The cardiac sympathetic nervous system (SNS) exerts profound influence on
ventricular myocardial excitability. Disturbances in excitability result in ventricular arrhythmias (VAs). Remodeling of cardiac SNS is associated with risk of VAs, however the mechanistic underpinnings of this relationship remain poorly understood.
To characterize structural intra-cardiac (ventricular) SNS remodeling (ICNR),
ventricular myocardium from humans and porcine with ischemic or non-ischemic cardiomyopathy (ICM and NICM respectively), and normal controls (CON) of both species were subjected to detailed histologic and immuno-histochemical (IHC) analyses. Similarly, structural characterization of extra-cardiac neural remodeling (ECNR) within left and right stellate ganglia (LSG and RSG respectively) were performed using histologic and IHC methods to determine neuronal characteristics in normal vs. ICM and NICM. Lastly, the functional consequences of ICNR and ECNR were studied in porcine with myocardial infarcts (MI), and compared to CON.

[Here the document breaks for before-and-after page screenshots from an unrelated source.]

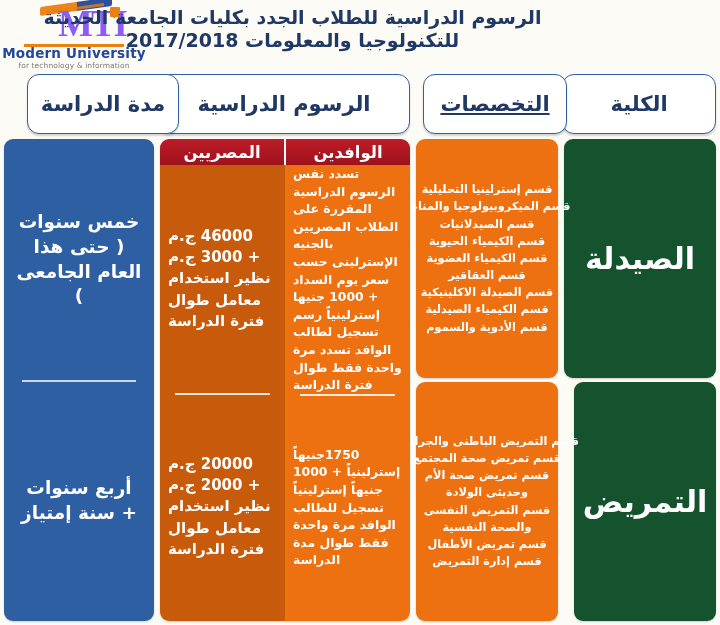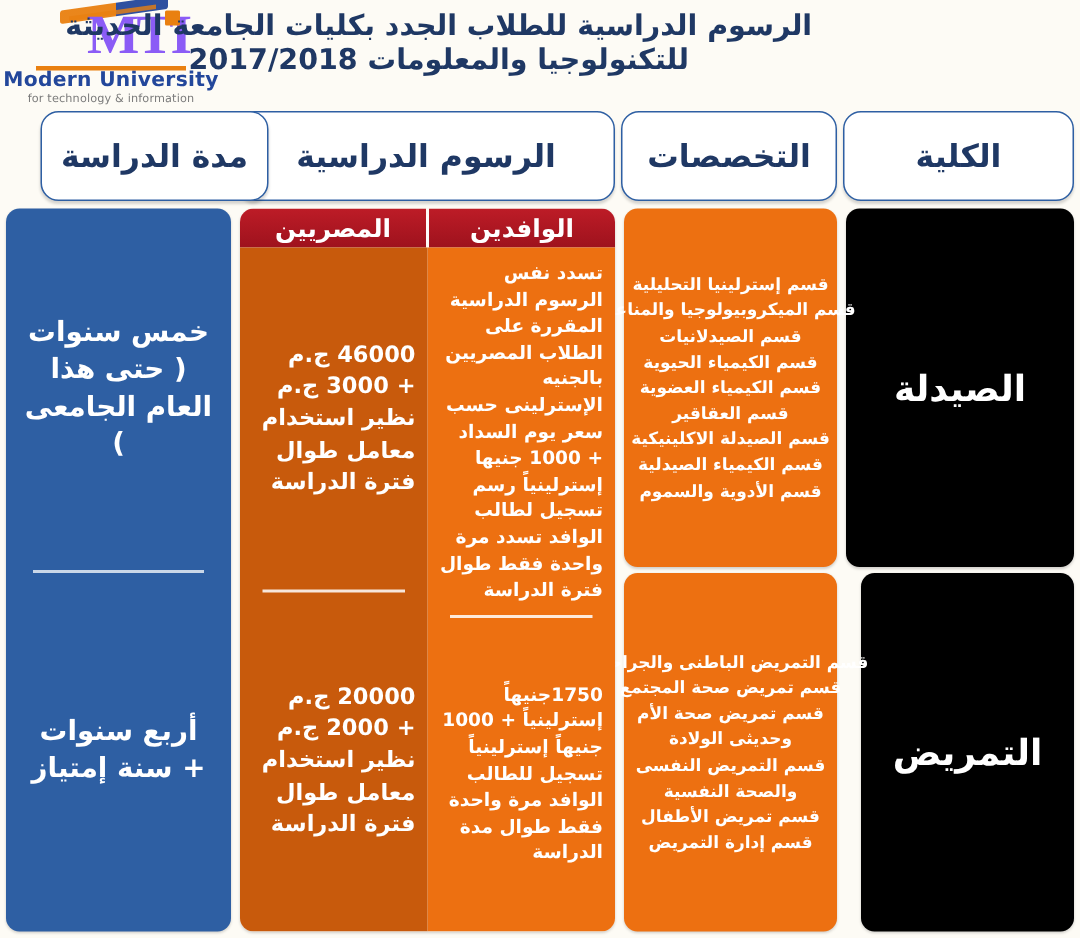"التخصصات" #pill-specs { right: 162px -> 153px; text-decoration: none -> underline }
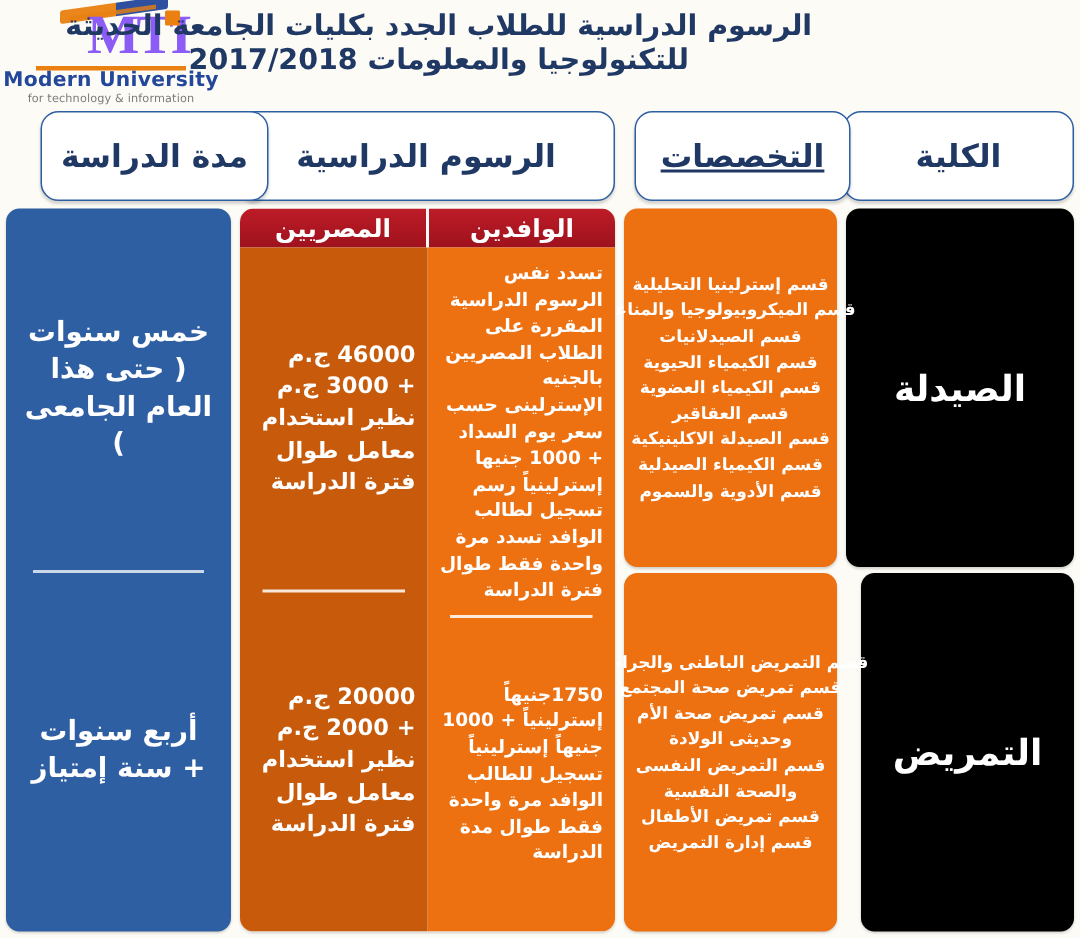"تسدد نفس الرسوم الدراسية المقررة" .fee-cell { padding: 8px 8px -> 0 8px; text-align: right -> left }
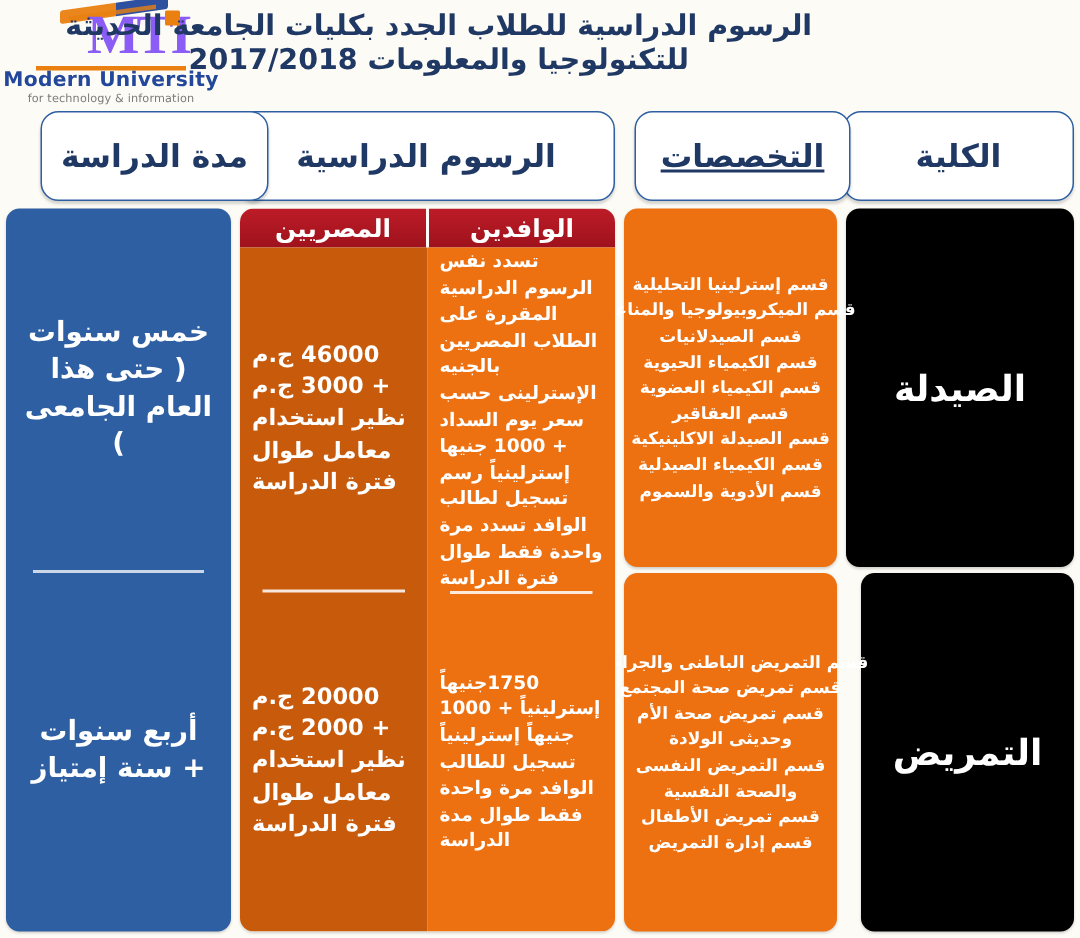"الصيدلة" .col-college { background: #000000 -> #14532d; font-size: 24px -> 30px }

In myocardium, structural sympathetic nerve remodeling consists of increased
sympathetic nerve density at border-zones of scar and normal myocardium. In stellate ganglia of humans with ICM and NICM (and porcine with MI), neuronal size was significantly increased. LSG and RSG from porcine with MI, also showed a decrease in the percentage of non-adrenergic neurons, compared to CON, indicating that ECNR also consisted of a shift from non-adrenergic to adrenergic phenotypes. Functional mapping of myocardial activation recovery intervals (ARIs), an accepted surrogate for action potential duration (APD) in normal porcine hearts showed that RSG innervation predominated on the anterior wall, while LSG innervation predominated on the posterior wall. After MI, ICNR and ECNR resulted in loss of innervation patterns seen in normal. Further, dispersion of repolarization (DOR) was increased in the infarct and border zone
regions of infarcted porcine compared to other cardiac regions, but this was not the case in CON. In addition, global DOR (including or excluding the infarct zones) was greater in the hearts of infarcted animals compared to normal controls.
In conclusion, following MI significant remodeling of stellate ganglion neurons,
and nerve terminals within the heart occurs. This results in significant functional alteration of innervation patterns, and worsening of repolarization heterogeneity. These mechanisms partly explain the association between SNS remodeling and arrhythmogenesis.